There are several things that individuals can accomplish on their own. It all starts with adopting actions to combat COVID fatigue's stress. Here are some sleep tips:

  • Maintain a regular daily schedule: If you're working from home, keep the same schedule you would if you were going to work. Don't go to bed early or stay up late. Get up when that alarm goes off, no matter how unpleasant it is. Also, just as you would at the office, take a break during the day. Take a break for lunch, go for a stroll, or simply get outside.

  • Create and stick to a bedtime routine: At the end of the day, slow down. About a half-hour before bedtime, start dimming the lights. The production of natural melatonin is inhibited by bright lights (a hormone that is part of our natural sleep cycle and helps us sleep).

  • Avoid using devices in bed: Blue light from phones, tablets, and computers tells our bodies to stay awake and stop producing melatonin. It's difficult, but please turn off your electronics. Reading a book is preferable to watching TV.

  • Do not use your bedroom, particularly your bed, as an office: You want to train your brain that here is where you rest. You don't want it to say, 'This is your workplace.'

  • Get some exercise during the day: It helps to relieve stress and maintain our bodies natural rhythms. It's ideal to do the exercise a few hours before bedtime to allow your body to cool down and relax.

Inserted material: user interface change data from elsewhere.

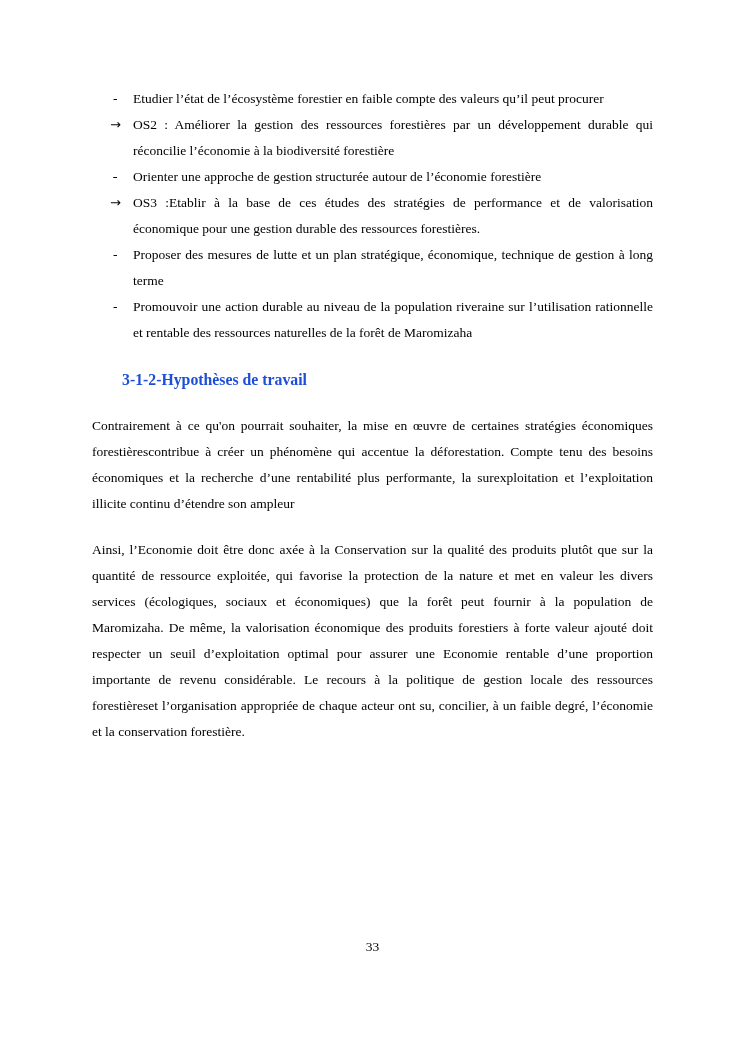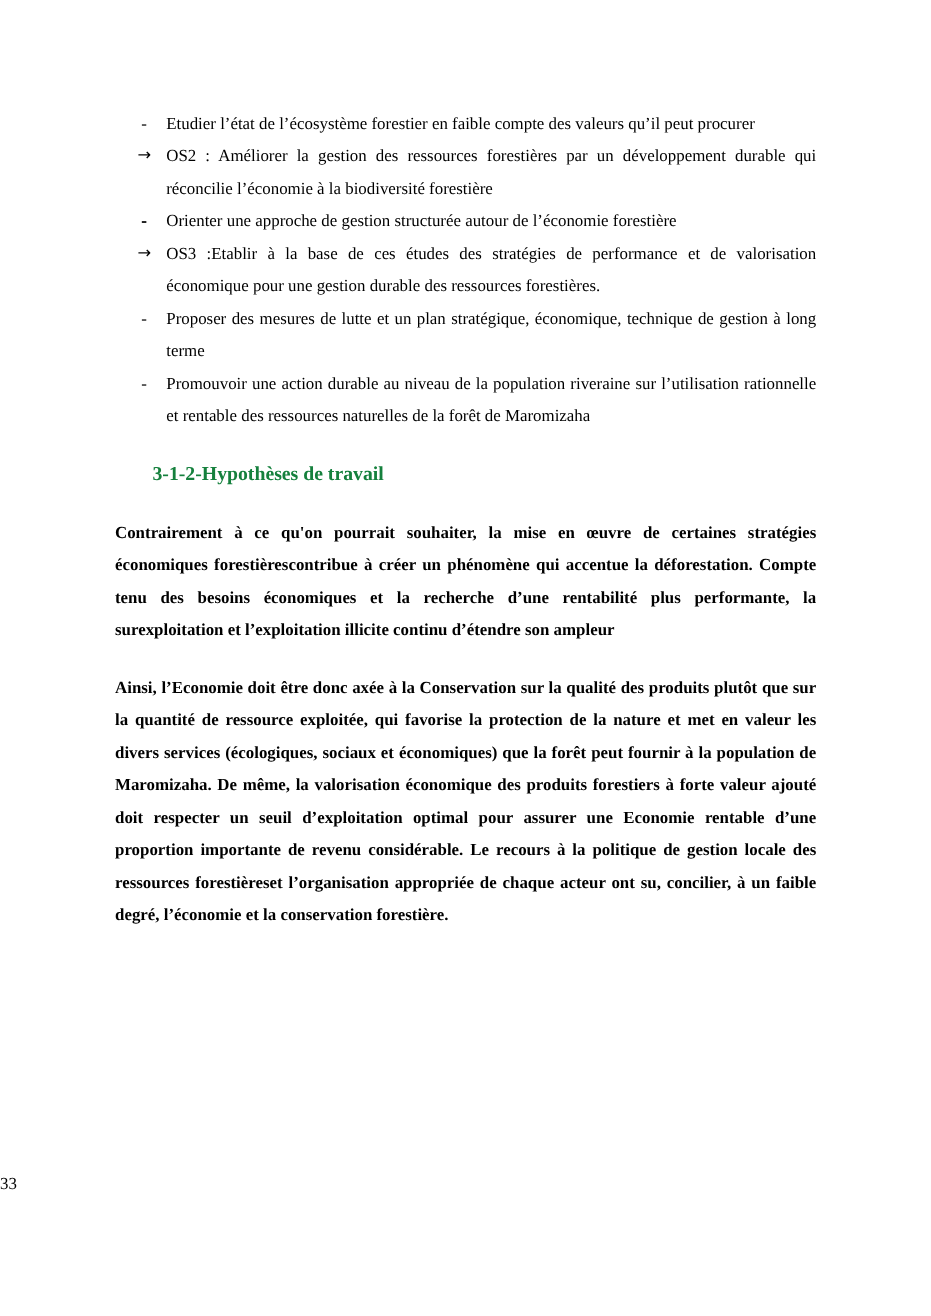--- a/index.html
+++ b/index.html
@@ -104,7 +104,7 @@
       </li>
     </ul>
 
-    <h3 class="section-heading" id="section-heading" style="color: #15803d;">3-1-2-Hypothèses de travail</h3>
+    <h3 class="section-heading" id="section-heading" style="color: #1d4ed8;">3-1-2-Hypothèses de travail</h3>
 
     <p class="para">Contrairement à ce qu'on pourrait souhaiter, la mise en œuvre de certaines stratégies économiques forestièrescontribue à créer un phénomène qui accentue la déforestation. Compte tenu des besoins économiques et la recherche d’une rentabilité plus performante, la surexploitation et l’exploitation illicite continu d’étendre son ampleur</p>
 

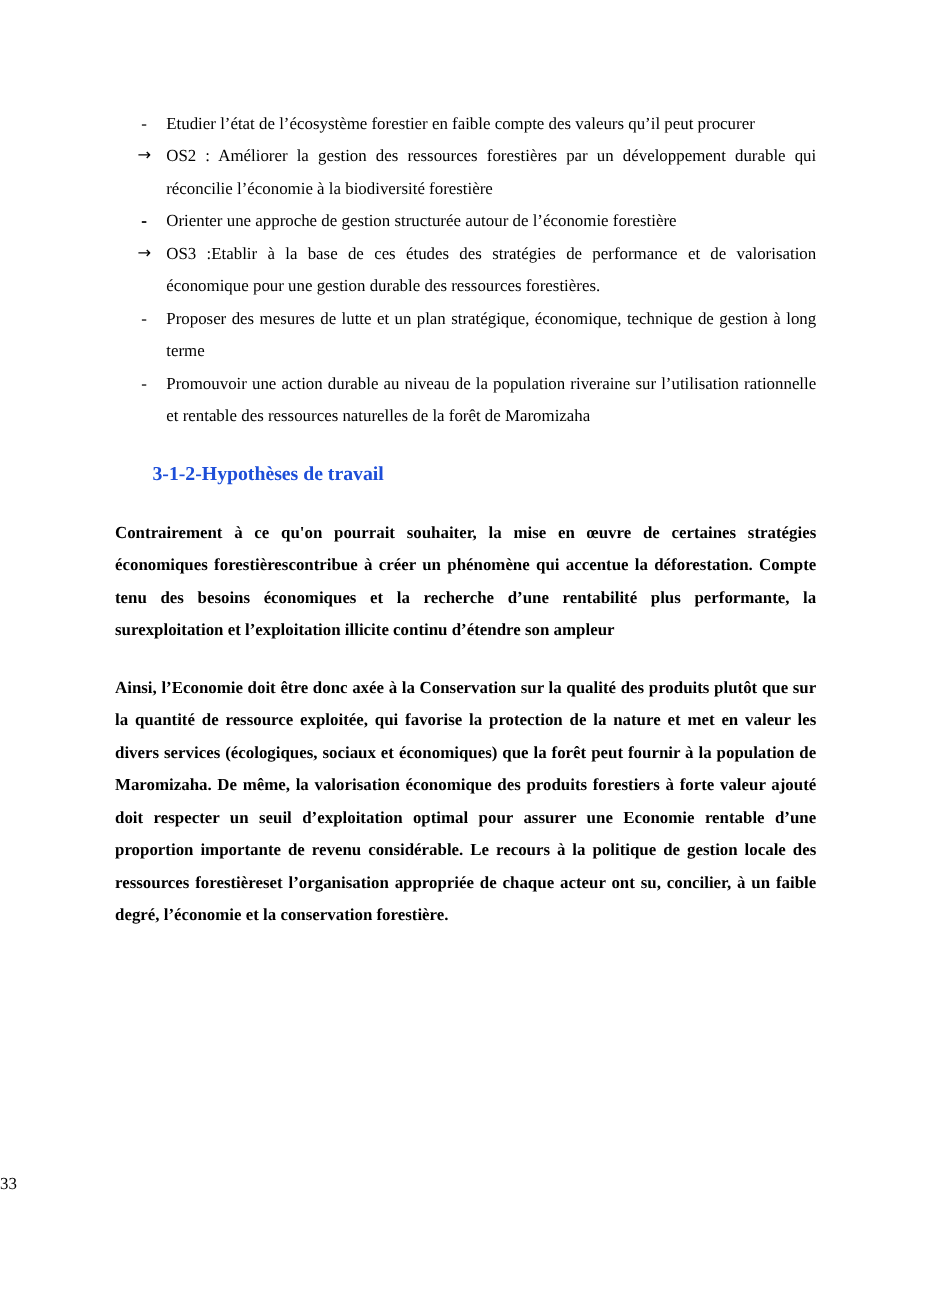--- a/index.html
+++ b/index.html
@@ -58,7 +58,6 @@
     margin: 20px 0 0 0;
     text-align: justify;
     line-height: 26px;
-    font-weight: bold;
   }
   .page-number {
     position: absolute;

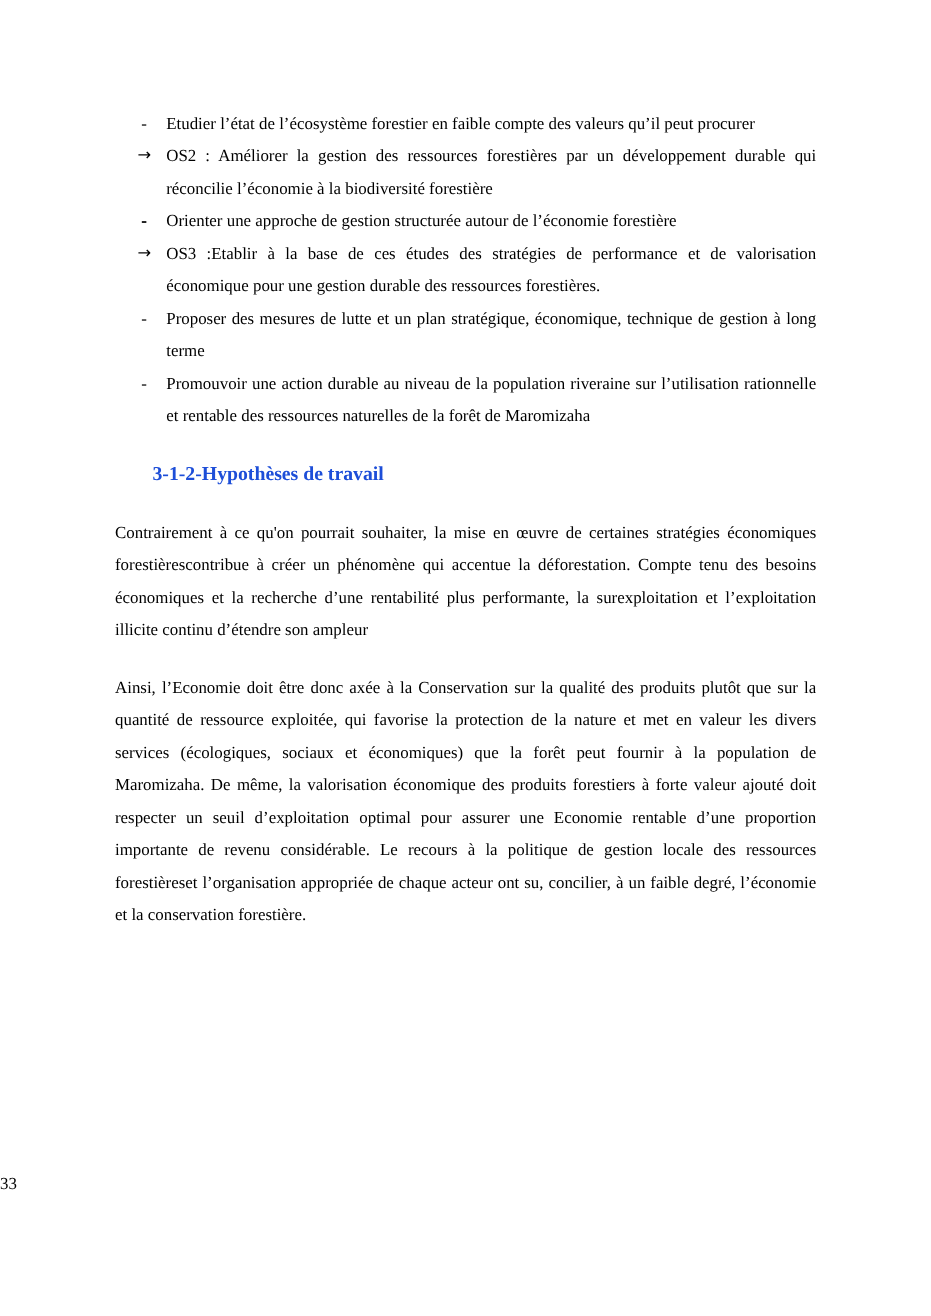--- a/index.html
+++ b/index.html
@@ -64,6 +64,7 @@
     left: 0;
     width: 745px;
     top: 937px;
+    text-align: center;
     line-height: 20px;
   }
 </style>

  • Get some sunlight: It aids in the maintenance of our circadian rhythms, allowing us to manufacture melatonin at night rather than during the day.

  • If you can't sleep and wake up in the middle of the night, get out of bed: While a change of environment can help you reset, keep the lights low and avoid doing anything that would invigorate you. Get up and leave the bedroom if you can't sleep for more than a half-hour. In the dull light, do something easy and monotonous.

  • Limit your intake of alcohol and caffeine, as both disrupt your sleep patterns: While alcohol can help you fall asleep, it does not guarantee that you will stay asleep or sleep well. "Not all sleep is created equal". We want to get the right amount of sleep.

  • Sleep medicine should be used with caution: over-the-counter sleep aids such as some flu medication can cause restless sleep or drowsiness in the morning, and prescription drugs can lead to emotional dependency. Some over-the-counter supplements can help to relieve sleep disturbance problems.

Too often, people do not consider insomnia to be a medical issue, despite the fact that it is making them miserable. It is frequently overlooked, despite the fact that a lack of adequate sleep might result in increased health risks. Chronic sleep deprivation can weaken your body's defences and make you more susceptible to illness, especially in the midst of the current pandemic.